Hold up a minute. A crucial point first.

We load our senses with memories. One smell or sound can trigger some other thought that’s completely tangential. And music, which seeps into so many nooks and crannies of day-to-day living, mingles with a buncha people and places in our heads. You know how it is – a friend or sibling loves this one album to death and plays it over and over and over, until he tires of it and stops. Few years later, a stray song pops up on the radio, and you think of him. I use the male pronoun, because my brother adored Steely Dan when we were in high school and would play Katy Lied or The Royal Scam in the car any chance he could. (“Yeah, I’m doing this,” he’d say, and soon came “Chain Lightning” or “Kid Charlemagne”.)

This is crucial, you understand, because the memories we tie to a thing do color our judgment. Critics, of course, tend to eschew these tangents for the sake of that bastard prince Objectivity and its almighty father Authority. However, as we all know, I have no authority whatsoever – and so, rather than the usual track-by-track analysis and retrospective gazing for Purgatory / Paradise, I’ve decided to list the thoughts that have been floating around all week. The original plan was one for each track – but that’d equal 32 bullets, and the Twitter zombies don’t have time for that. We’ll see.
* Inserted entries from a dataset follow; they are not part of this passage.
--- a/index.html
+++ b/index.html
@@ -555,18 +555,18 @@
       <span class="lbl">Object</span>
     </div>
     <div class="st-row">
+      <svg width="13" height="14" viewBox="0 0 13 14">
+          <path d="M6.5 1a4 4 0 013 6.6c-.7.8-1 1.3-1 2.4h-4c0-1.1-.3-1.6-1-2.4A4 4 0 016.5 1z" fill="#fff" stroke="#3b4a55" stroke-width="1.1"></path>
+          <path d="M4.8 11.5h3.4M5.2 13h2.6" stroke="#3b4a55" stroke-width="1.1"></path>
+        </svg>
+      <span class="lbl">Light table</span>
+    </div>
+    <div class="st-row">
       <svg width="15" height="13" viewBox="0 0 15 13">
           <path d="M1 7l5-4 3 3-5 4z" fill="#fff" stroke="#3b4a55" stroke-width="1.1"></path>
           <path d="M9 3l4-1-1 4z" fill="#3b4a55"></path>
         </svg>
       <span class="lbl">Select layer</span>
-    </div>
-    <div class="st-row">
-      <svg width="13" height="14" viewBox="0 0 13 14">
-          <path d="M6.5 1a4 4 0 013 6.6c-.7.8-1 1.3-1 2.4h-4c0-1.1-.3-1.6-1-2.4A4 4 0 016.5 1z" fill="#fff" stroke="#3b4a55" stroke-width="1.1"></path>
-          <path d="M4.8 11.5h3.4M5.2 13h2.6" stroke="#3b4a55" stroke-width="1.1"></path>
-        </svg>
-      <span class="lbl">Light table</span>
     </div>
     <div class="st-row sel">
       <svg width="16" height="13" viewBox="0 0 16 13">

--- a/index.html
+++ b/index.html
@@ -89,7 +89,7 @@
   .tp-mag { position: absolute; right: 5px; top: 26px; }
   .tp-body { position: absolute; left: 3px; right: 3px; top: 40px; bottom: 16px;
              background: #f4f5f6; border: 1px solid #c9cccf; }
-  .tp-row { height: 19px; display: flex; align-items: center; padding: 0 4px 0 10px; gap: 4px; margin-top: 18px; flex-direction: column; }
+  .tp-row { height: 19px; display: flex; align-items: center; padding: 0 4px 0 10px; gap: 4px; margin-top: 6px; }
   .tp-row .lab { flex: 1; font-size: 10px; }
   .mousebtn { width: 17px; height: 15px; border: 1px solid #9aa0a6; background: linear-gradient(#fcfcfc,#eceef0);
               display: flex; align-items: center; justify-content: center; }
1. I couldn’t tell you the names of any of the songs off the top of my head, but I can sing you words. Which, let’s face it, does not happen often these days. In a lot of music I’ve reviewed, artists bury their words and narratives under their myriad effects (here and here, to name a few). Or, the songwriter is lazy and strings a buncha universal themes together (here). People like that disappoint. Disposable words don’t always equal disposable music, but the two are definitely correlated.

2. When the album plays, I catch little scenes. On “Triangle Quanitico”, I see two people in a kitchen – one asks, “How much sugar do you need?” The other laughs and says, “How much sugar? No idea.” And I think about me in the kitchen, and I think that my Dad and I jive the most together when we’re both cooking. Not when we cook the same thing, though, because then he’s standing over me and telling me how to cut things that I’m cutting perfectly well on my own, thank you very much. Anywho, Dad’s the same way about proportions – he’s mixed mashed potatoes the same way for over 20 years, and he couldn’t tell you how much milk he needs. He just pours it in and stirs.
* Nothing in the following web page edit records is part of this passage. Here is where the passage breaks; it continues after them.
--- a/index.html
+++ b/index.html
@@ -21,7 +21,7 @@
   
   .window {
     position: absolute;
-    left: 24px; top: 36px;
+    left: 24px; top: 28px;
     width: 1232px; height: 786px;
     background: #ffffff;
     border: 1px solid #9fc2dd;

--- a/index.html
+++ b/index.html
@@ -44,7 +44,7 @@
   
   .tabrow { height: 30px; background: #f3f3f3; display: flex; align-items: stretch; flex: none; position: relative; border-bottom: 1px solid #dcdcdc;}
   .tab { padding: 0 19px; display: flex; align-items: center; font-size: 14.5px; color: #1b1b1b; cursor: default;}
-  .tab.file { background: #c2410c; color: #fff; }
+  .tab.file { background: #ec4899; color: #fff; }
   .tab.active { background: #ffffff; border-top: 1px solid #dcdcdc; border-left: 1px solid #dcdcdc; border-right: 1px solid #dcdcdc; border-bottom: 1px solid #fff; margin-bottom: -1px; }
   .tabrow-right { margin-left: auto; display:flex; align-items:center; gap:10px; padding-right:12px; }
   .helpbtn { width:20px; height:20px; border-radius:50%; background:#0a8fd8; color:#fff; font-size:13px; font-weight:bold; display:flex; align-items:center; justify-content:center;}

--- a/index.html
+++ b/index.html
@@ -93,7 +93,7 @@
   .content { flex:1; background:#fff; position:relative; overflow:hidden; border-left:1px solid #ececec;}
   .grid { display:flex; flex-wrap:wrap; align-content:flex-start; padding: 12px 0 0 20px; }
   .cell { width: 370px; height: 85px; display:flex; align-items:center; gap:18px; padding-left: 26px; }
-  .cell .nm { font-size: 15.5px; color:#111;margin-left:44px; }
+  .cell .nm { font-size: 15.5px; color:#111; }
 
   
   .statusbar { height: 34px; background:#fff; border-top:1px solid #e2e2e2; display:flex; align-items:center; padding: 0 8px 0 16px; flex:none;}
3. Lines from “Terra Nova” stick out the most – like “nothing’s perfect but the weather”. Or “sitting on a board rail facing traffic jam by highway sign”. That image, especially. The sitting on the sidelines, the contemplating. Oh, and the lovely violin swell, but the image foremost.

4. I think about very…human Kristin is. I know, that’s a stupid modifier. But add together the guitars (so real, you could touch ‘em), the words, the list of people lauded as “angels” inside the sleeve (i.e everyone who helped fund the album)…and now her gracious offer for an interview with anyone. Anyone! In these dark times, you can stare down a bus and count 8 out of 10 people sucked down into their smartphones, ignoring the world around them. So I think of Throwing Muses, and I keep my phone tucked away.
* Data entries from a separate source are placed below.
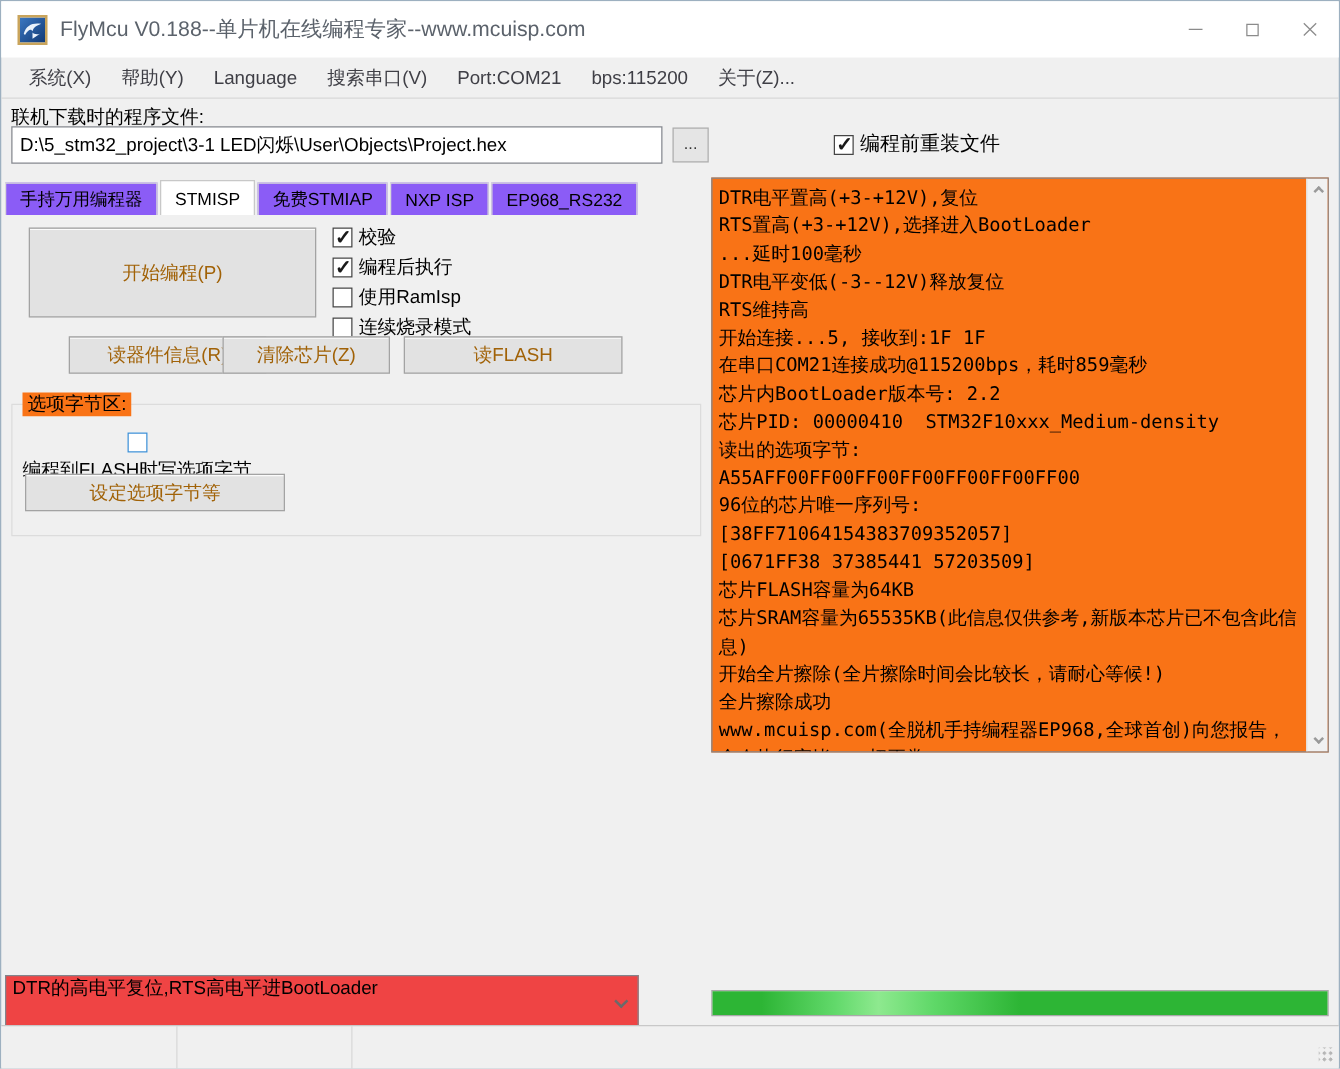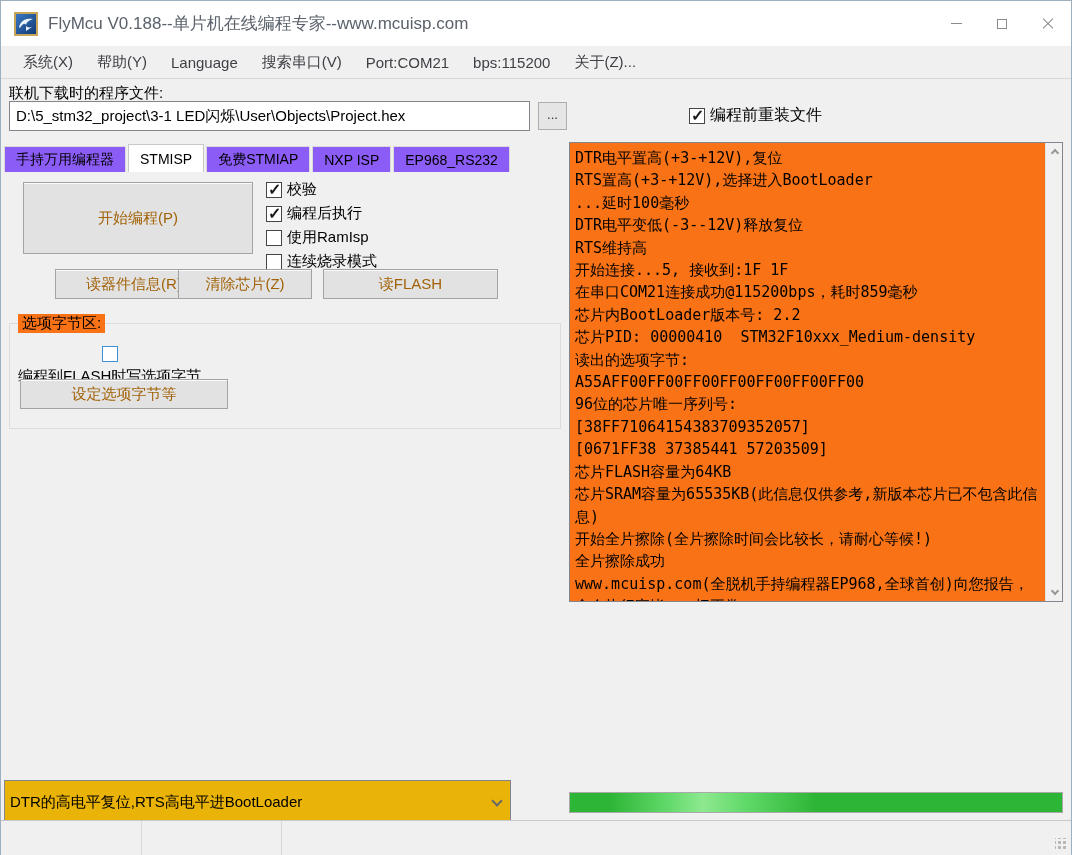--- a/index.html
+++ b/index.html
@@ -49,7 +49,7 @@
   .cb-row { display:flex; align-items:center; gap:5px; }
   .cb-label { font-size:15px; color:#000; white-space:nowrap; }
 
-  .reload-row { position:absolute; left:688px; top:104px; }
+  .reload-row { position:absolute; left:666px; top:104px; }
   .reload-row .cb-label { font-size:16px; }
 
   

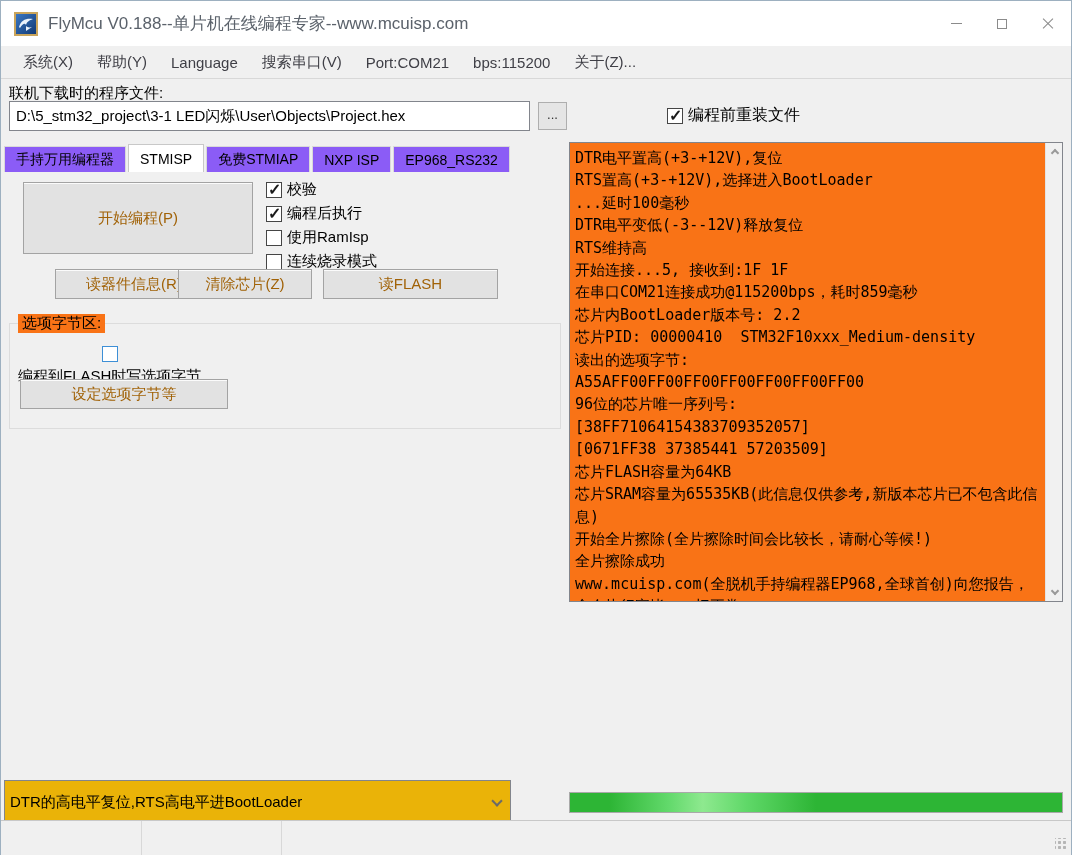--- a/index.html
+++ b/index.html
@@ -80,7 +80,7 @@
 
   
   .dropdown { position:absolute; left:3px; top:779px; width:507px; height:45px;
-              background:#eab308; border:1px solid #82858c; display:flex; align-items:center; }
+              background:#ef4444; border:1px solid #82858c; display:flex; align-items:flex-start; }
   .dropdown-value { font-size:15px; color:#000; padding-left:5px; white-space:nowrap;
                     overflow:hidden; flex:1; }
   .dropdown-arrow { width:26px; height:100%; display:flex; align-items:center; justify-content:center; }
Some lucky buyers even received a handsome book with their album, but I haven’t seen that for myself. However, yes, I have seen the LP reissue that’s about to come out. Lots of them, actually – but that’s another thought.

5. Something about P / P’s texture – like the ninth track, which asks “what’s the matter? Don’t you like / the way it all went down?” as it sidles to a pause – reminds me of southern classic rock. No, forget about those fence-jumpin’, fiddle-blazin’ theatrics of Charlie Daniels. Think more Tom Petty: earnest admissions, unpolished voices, characters that could’ve walked in from next door. A very brief flutter of a flute intermission steals in on “Folding Fire 2” that could’ve been lifted straight from the Marshall Tucker Band.

6. A related thought, which surfaces after the Marshall Tucker comparison: clearly, Throwing Muses don’t aspire for hipness. Did they ever, though?

7. Another related thought. About eight (eight?!) years back, my family saw this local musician play outside a New Orleans-style restaurant. Just country and American acoustic numbers, you understand, but nevertheless he chatted with us afterwards, which wooed me mum enough to buy one of his CDs. At the time (and I was stupidly young at the time), I marveled at how polished and shiny the tracks sounded – this, from some unknown local dude! What skill! But the album chugs on and on over the course of our vacation, and his straight-laced southern-fried affair wore thin really quickly for me – the song, in particular, in which the protagonist hits on a nurse grated my nerves even then. But my brother and I both agreed that he nailed the first track. It was called “My Life”, and it told ya everything you needed to know.

And I was gonna try and find it, but the man’s name completely slipped my mind, and I can’t find it anywhere in my library. Damn. That totally destroys the anecdote, doesn’t it? Ah well. Think “Mary Jane’s Last Dance” (again the Petty) but with snatches of film, and the camera turned squarely on the dude. How do the Throwing Muses fit in all this? Not sure, but P / P reminds me of this.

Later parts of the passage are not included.